I have used several different paper plates for the embossing/debossing in this print. And each of the 5 birds are a different inked-up paper plate. Every bird in the series is its own paper plate. I now have an extensive collection of inked and printed black cockatoos that have made their way to being placed on my walls, flying down the hallway.
Sky dancers over Curlew 2
And this piece is the last I printed in the series. It shows the birds landing in the tree for their feed of banksia pods; and take off in flight back toward to Baroon Pocket Dam.
I really like the contract is Nadi 1 and Nadi 2 … one very quiet, the other very loud. Much like the birds themselves as you hear them coming up the valley, with the sound building to a unique cry and chatter.
Sky dancers over Nadi 1 & Sky dancers over Nadi 2
These are the birds that I observe from my home. I can hear them down the valley, leaving the macadamia farm, then they fly directly overhead in any number form 3 to 50. Not in formation but together.
You can see the Obi Obi debossed into Nadi 1, with other birds.

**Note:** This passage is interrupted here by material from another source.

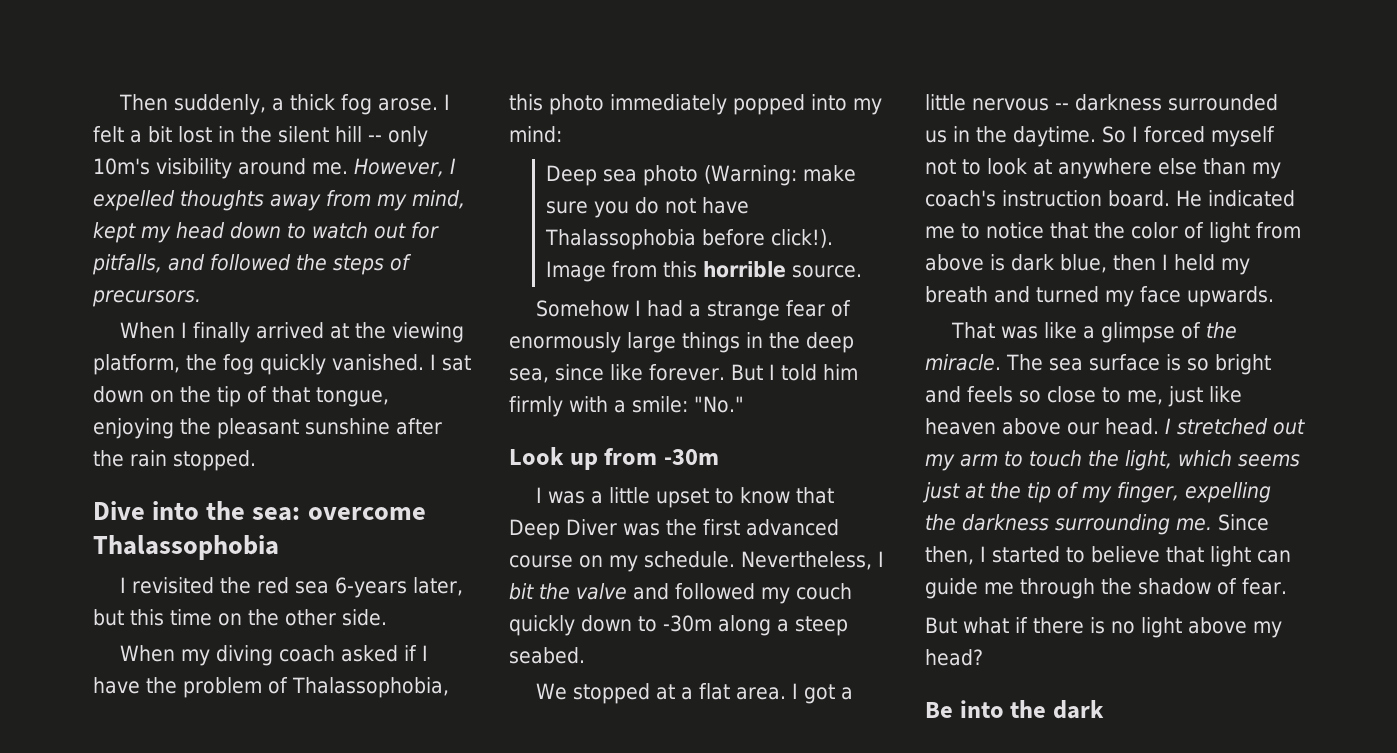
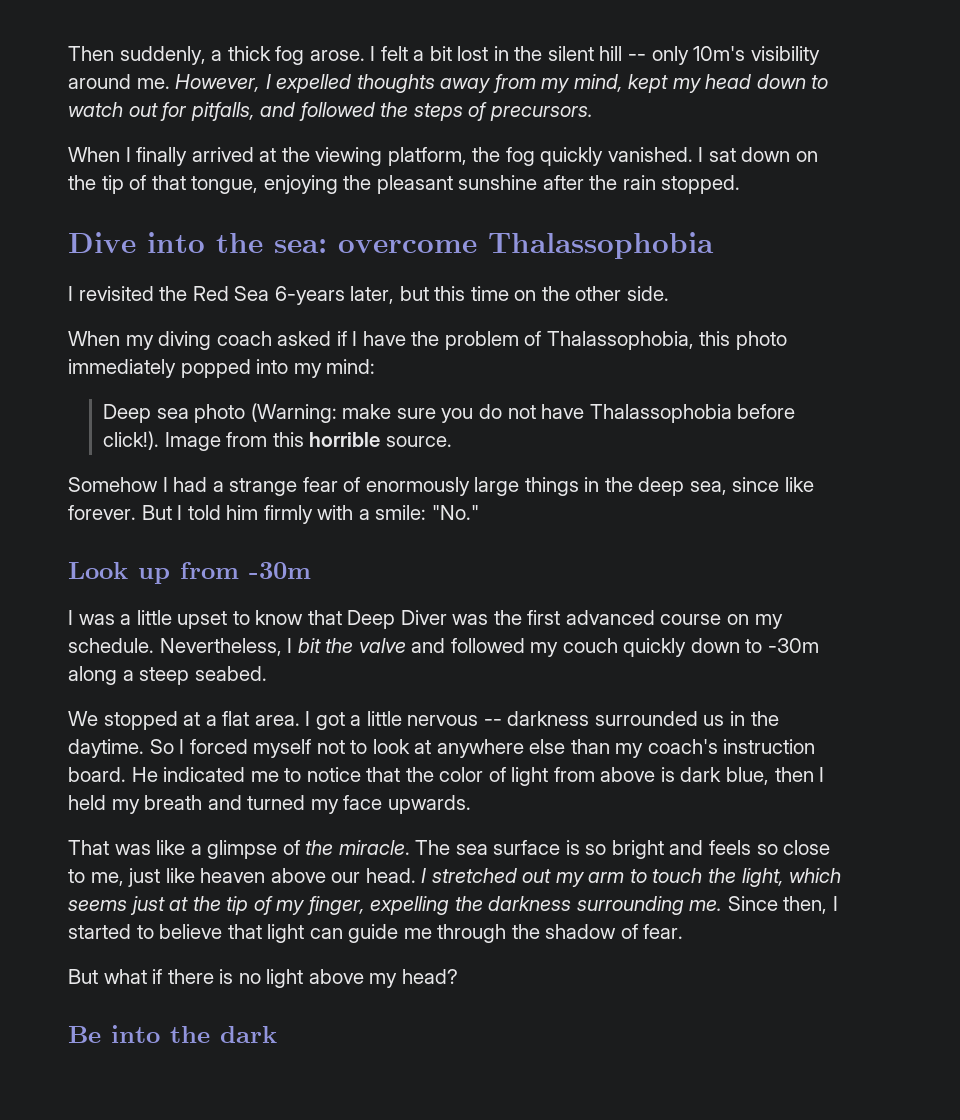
[256,577,329,594] red sea -> [192,286,270,301] Red Sea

In Nadi 2 you can see both embossed and debossed birds.
Sky dancers over Nadi 3
The birds don’t stop at my place very often, rather fly over. But they will on ocassion stop in the eucalyptus tress I have out front, or the rainforest trees out back. When they do, it gives me a much greater appreciation as to how big they are. And their chatter sounds like a conversation between friends and family.

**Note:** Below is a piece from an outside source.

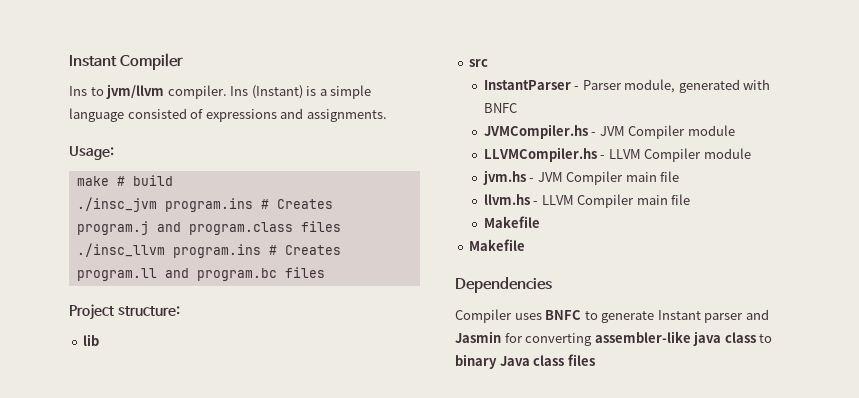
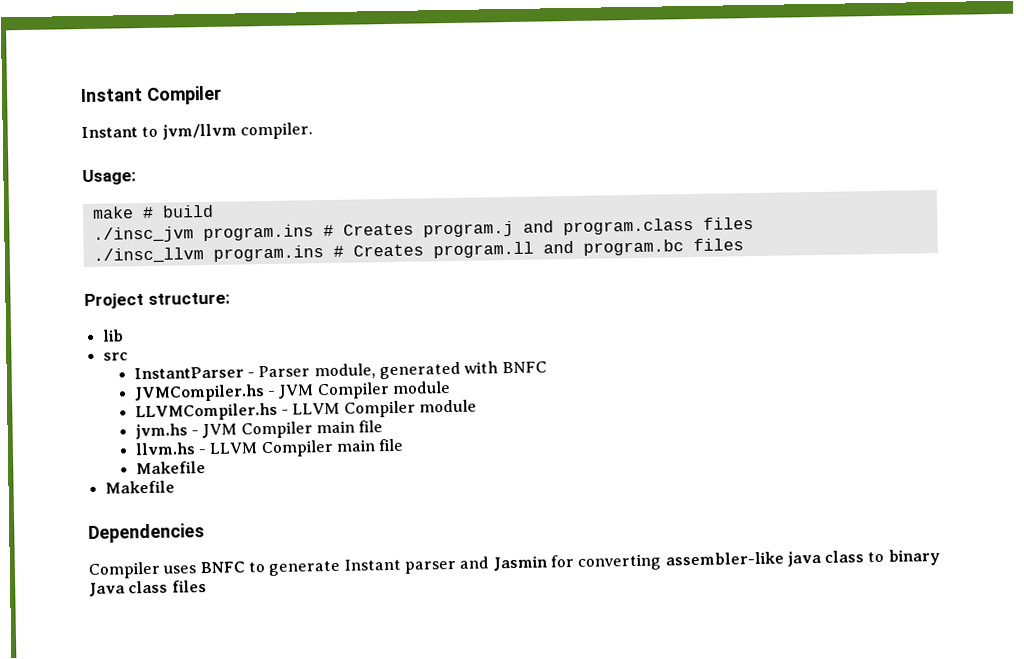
[69,86,87,96] Ins -> [81,126,138,139] Instant
[230,85,372,99] [69,108,387,122] Ins (Instant) is a simple language consisted of expressions and assignments. -> (313, 131) none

My 5 prints are printed, editioned, framed and ready to hang at the FIELD NOTES exhibition, opening Friday 25 November 2022.
The theme for the FILED NOTES exhibition is to reveal field notes and resources created and referenced when developing these artworks.
Notes created by the researcher during the act of conducting a field study to remember and record the behaviours, activities, events and other features of an observation.
Working on the pieces for this show, and putting focused attention into the concept of ‘field notes’, gave me the unique opportunity to understand how I “remember and record the behaviours, activities, events and other features of an observation”.
For the most part, it is with photography. I don’t carry a sketch book with me – but rather capture moments on my phone or camera that become later reference sources. I have shared some of the photos above. I have a few thousand photos of my yellow-tailed black cockatoos. None of them particularly special by way of a quality photograph, but all important reference for me for their flight postures and movements.
I do, however, carry a notebook with me.
You’ll find the odd scribble in my notebooks.
But more often than not there are words … my writing questions to ponder, observations, poems. Something I’ve not shared before with my work is the words I write, taking the form of short poems about an encounter or experience. A photo can’t capture everything, so the words help me recall a memory or a moment.
It’s these photos (and maybe 1000 more) and scribbles and words that I referred when working on the pieces for the FIELD NOTES exhibition.
The Maleny Printmakers 7th annual Collectables exhibition opens on the same weekend as FIELD NOTES. I’ve taken my play with paper plates a little further – and am excited to expand on this work with some new ideas in the new year.